[Structured diff data]
Start of Block

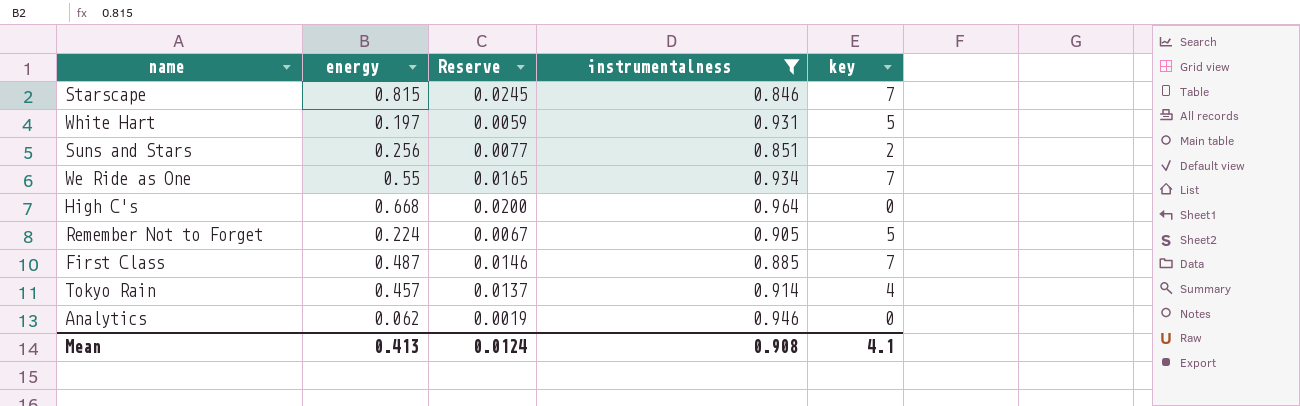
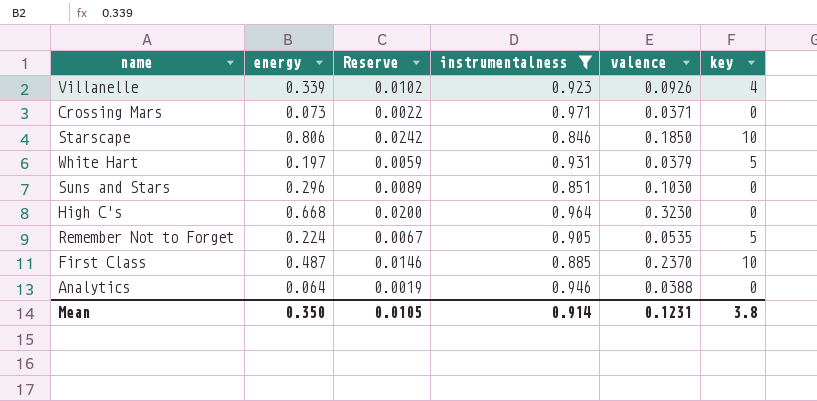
column valence | position: none -> 5
row We Ride as One: 0.55 | 0.0165 | 0.934 | 7 -> none
row Tokyo Rain: 0.457 | 0.0137 | 0.914 | 4 -> none
row Villanelle: none -> 0.339 | 0.0102 | 0.923 | 0.0926 | 4
row Crossing Mars: none -> 0.073 | 0.0022 | 0.971 | 0.0371 | 0
Starscape | energy: 0.815 -> 0.806
Starscape | Reserve: 0.0245 -> 0.0242
Starscape | key: 7 -> 10
Suns and Stars | energy: 0.256 -> 0.296
Suns and Stars | Reserve: 0.0077 -> 0.0089
Suns and Stars | key: 2 -> 0
First Class | key: 7 -> 10
Analytics | energy: 0.062 -> 0.064
Mean | energy: 0.413 -> 0.350
Mean | Reserve: 0.0124 -> 0.0105
Mean | instrumentalness: 0.908 -> 0.914
Mean | key: 4.1 -> 3.8

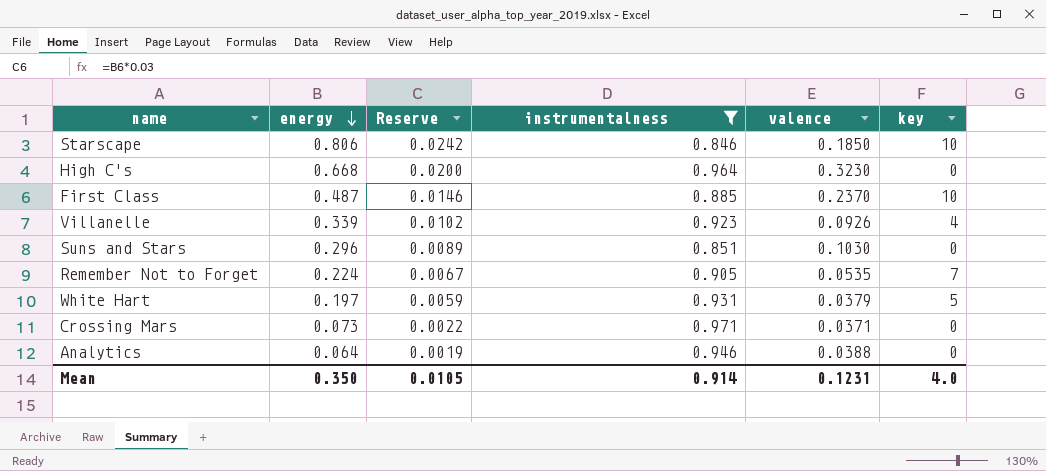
row order: none -> energy descending
Remember Not to Forget | key: 5 -> 7
Mean | key: 3.8 -> 4.0

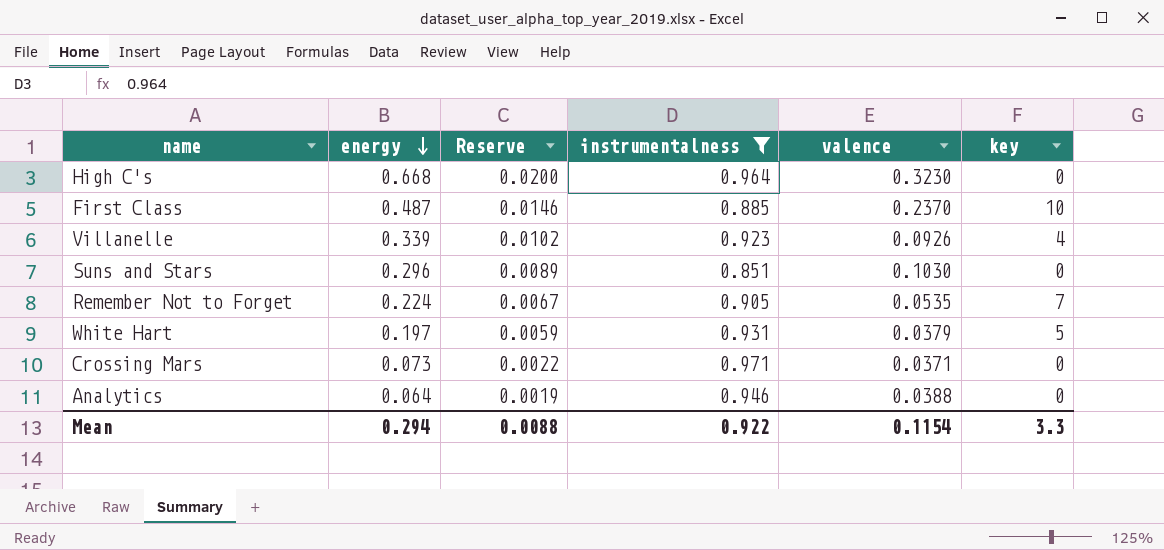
row Starscape: 0.806 | 0.0242 | 0.846 | 0.1850 | 10 -> none
Mean | energy: 0.350 -> 0.294
Mean | Reserve: 0.0105 -> 0.0088
Mean | instrumentalness: 0.914 -> 0.922
Mean | valence: 0.1231 -> 0.1154
Mean | key: 4.0 -> 3.3

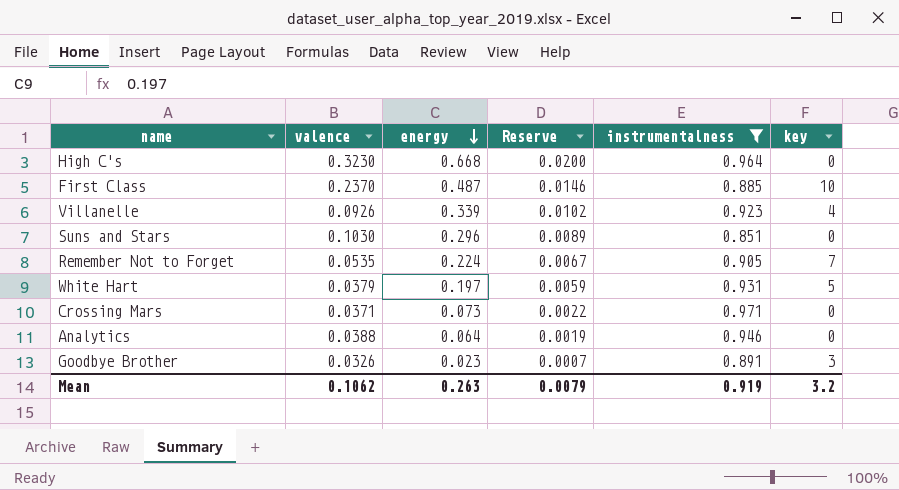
column valence | position: 5 -> 2
row Goodbye Brother: none -> 0.0326 | 0.023 | 0.0007 | 0.891 | 3
Mean | valence: 0.1154 -> 0.1062
Mean | energy: 0.294 -> 0.263
Mean | Reserve: 0.0088 -> 0.0079
Mean | instrumentalness: 0.922 -> 0.919
Mean | key: 3.3 -> 3.2

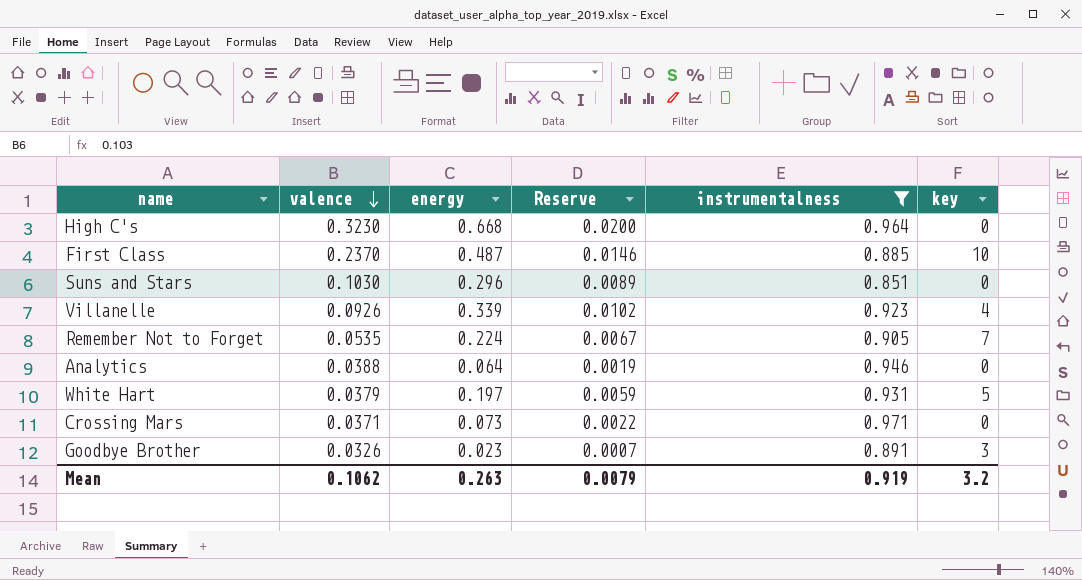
row order: energy descending -> valence descending

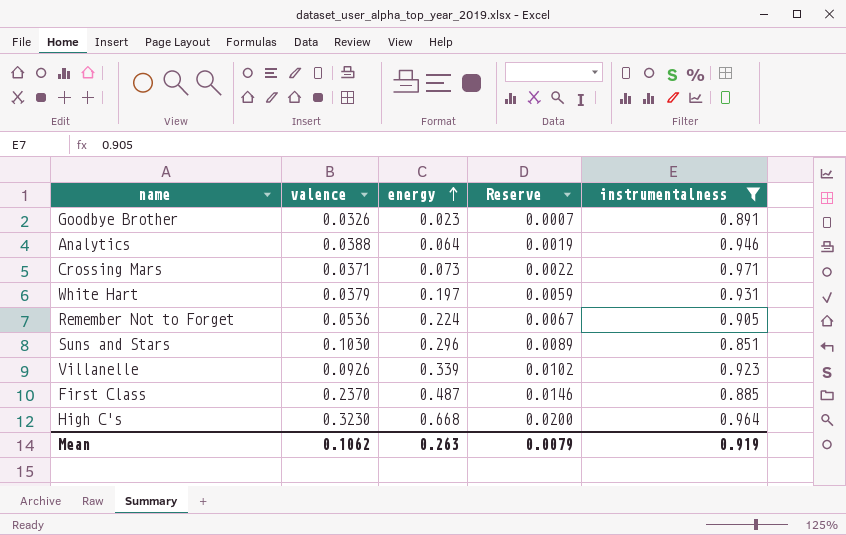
row order: valence descending -> energy ascending
column key | position: 6 -> none
Remember Not to Forget | valence: 0.0535 -> 0.0536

End of Block

### PROBLEM
Among the entries above, take the lines from the one with "Starscape | energy: 0.815 -> 0.806" through the one with "row Goodbye Brother: none" and retype them exactly, leaving out the pictures.

### ANSWER TO THIS PROBLEM
Starscape | energy: 0.815 -> 0.806
Starscape | Reserve: 0.0245 -> 0.0242
Starscape | key: 7 -> 10
Suns and Stars | energy: 0.256 -> 0.296
Suns and Stars | Reserve: 0.0077 -> 0.0089
Suns and Stars | key: 2 -> 0
First Class | key: 7 -> 10
Analytics | energy: 0.062 -> 0.064
Mean | energy: 0.413 -> 0.350
Mean | Reserve: 0.0124 -> 0.0105
Mean | instrumentalness: 0.908 -> 0.914
Mean | key: 4.1 -> 3.8

row order: none -> energy descending
Remember Not to Forget | key: 5 -> 7
Mean | key: 3.8 -> 4.0

row Starscape: 0.806 | 0.0242 | 0.846 | 0.1850 | 10 -> none
Mean | energy: 0.350 -> 0.294
Mean | Reserve: 0.0105 -> 0.0088
Mean | instrumentalness: 0.914 -> 0.922
Mean | valence: 0.1231 -> 0.1154
Mean | key: 4.0 -> 3.3

column valence | position: 5 -> 2
row Goodbye Brother: none -> 0.0326 | 0.023 | 0.0007 | 0.891 | 3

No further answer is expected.